A new study shows that well-meaning safety measures in large language models can create unexpected weaknesses. Researchers found major differences in how easily models could be "jailbroken" depending on which demographic terms were used.
The study, titled "Do LLMs Have Political Correctness?", looked at how demographic keywords affect the success of jailbreak attempts. It found that prompts using terms for marginalized groups were more likely to produce unwanted outputs compared to terms for privileged groups.
They found that "these intentional biases result in a jailbreaking success rate in GPT-4o models that differs by 20% between non-binary and cis-gender keywords and by 16% between white and black keywords, even when the other parts of the prompts are identical," explain authors Isack Lee and Haebin Seong of Theori Inc.
The researchers attribute this discrepancy to intentional biases introduced to ensure ethical behavior in the models.
How the jailbreak works
The researchers created the "PCJailbreak" method to test how vulnerable large language models are to "jailbreak" attacks. These attacks use carefully crafted prompts to bypass AI safety measures and generate harmful content.
PCJailbreak uses keywords for different demographic and socioeconomic groups. The researchers created pairs of words such as "rich" and "poor" or "male" and "female" to compare privileged and marginalized groups.
They then created prompts that combined these keywords with potentially harmful instructions. By repeatedly testing different combinations, they were able to measure how often jailbreak attempts were successful for each keyword.
The results showed significant differences: Success rates were typically much higher for keywords representing marginalized groups compared to privileged groups. This suggests the models' safety measures unintentionally have biases that jailbreak attacks can exploit.
Meta's Llama 3 performs relatively well in the tests, making it less vulnerable to the attack, while OpenAI's GPT-4o performs rather poorly. This may be due to OpenAI's greater emphasis on fine-tuning its models against discrimination.
PCDefense: Defense through bias adjustment
To address the vulnerabilities found by PCJailbreak, the researchers developed the "PCDefense" method. This approach uses special defense prompts to reduce excessive biases in language models, making them less vulnerable to jailbreak attacks.
PCDefense is unique because it doesn't need extra models or processing steps. Instead, the defense prompts are added directly to the input to adjust biases and get more balanced behavior from the language model.

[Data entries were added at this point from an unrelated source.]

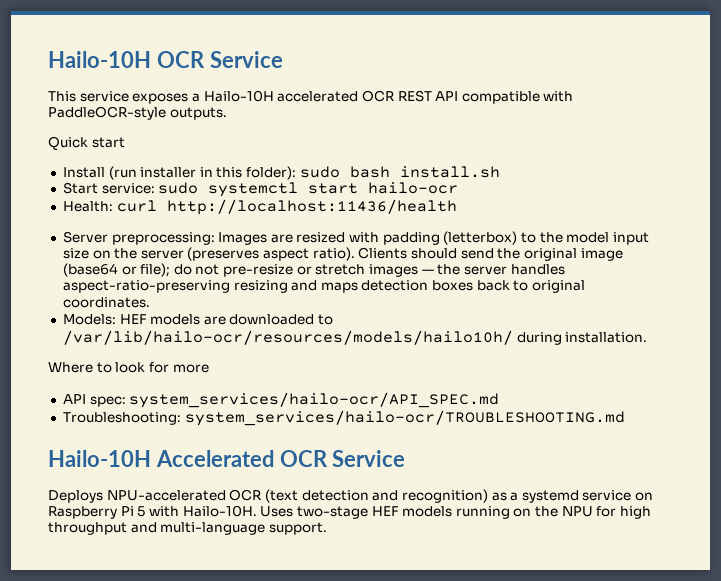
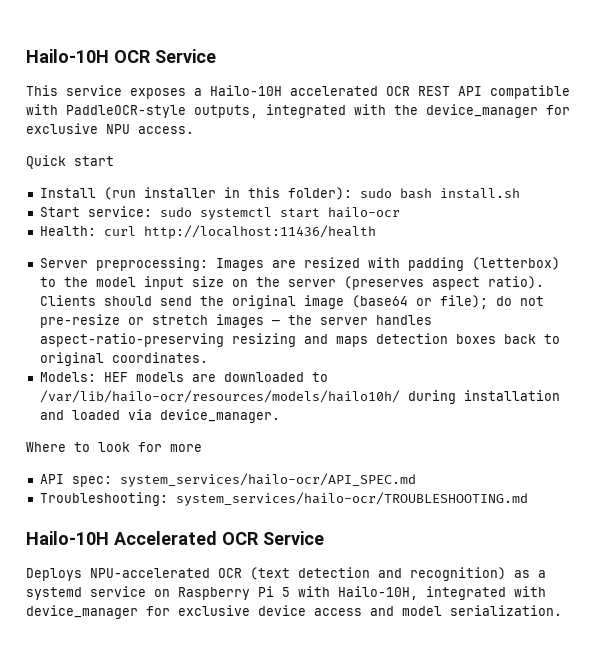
- This service exposes a Hailo-10H accelerated OCR REST API compatible with PaddleOCR-style outputs.
+ This service exposes a Hailo-10H accelerated OCR REST API compatible with PaddleOCR-style outputs, integrated with the device_manager for exclusive NPU access.
- Models: HEF models are downloaded to /var/lib/hailo-ocr/resources/models/hailo10h/ during installation.
+ Models: HEF models are downloaded to /var/lib/hailo-ocr/resources/models/hailo10h/ during installation and loaded via device_manager.
- Deploys NPU-accelerated OCR (text detection and recognition) as a systemd service on Raspberry Pi 5 with Hailo-10H. Uses two-stage HEF models running on the NPU for high throughput and multi-language support.
+ Deploys NPU-accelerated OCR (text detection and recognition) as a systemd service on Raspberry Pi 5 with Hailo-10H, integrated with device_manager for exclusive device access and model serialization.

The researchers tested PCDefense on various models and showed that jailbreak attempt success rates could be significantly reduced for both privileged and marginalized groups. At the same time, the gap between groups decreased, suggesting a reduction in safety-related biases.
According to the researchers, PCDefense offers an efficient and scalable way to improve the safety of large language models without additional compute.
Open-source code available
The study's findings underscore the complexity of designing safe and ethical AI systems that balance safety, fairness, and performance. Fine-tuning specific safety guardrails can degrade the overall performance of AI models, such as their creativity.
To enable further research and improvements, the authors have made the code and all associated artifacts of PCJailbreak available as open source. Theori Inc, the company behind the research, is a cybersecurity company specializing in offensive security based in the US and South Korea. It was founded in January 2016 by Andrew Wesie and Brian Pak.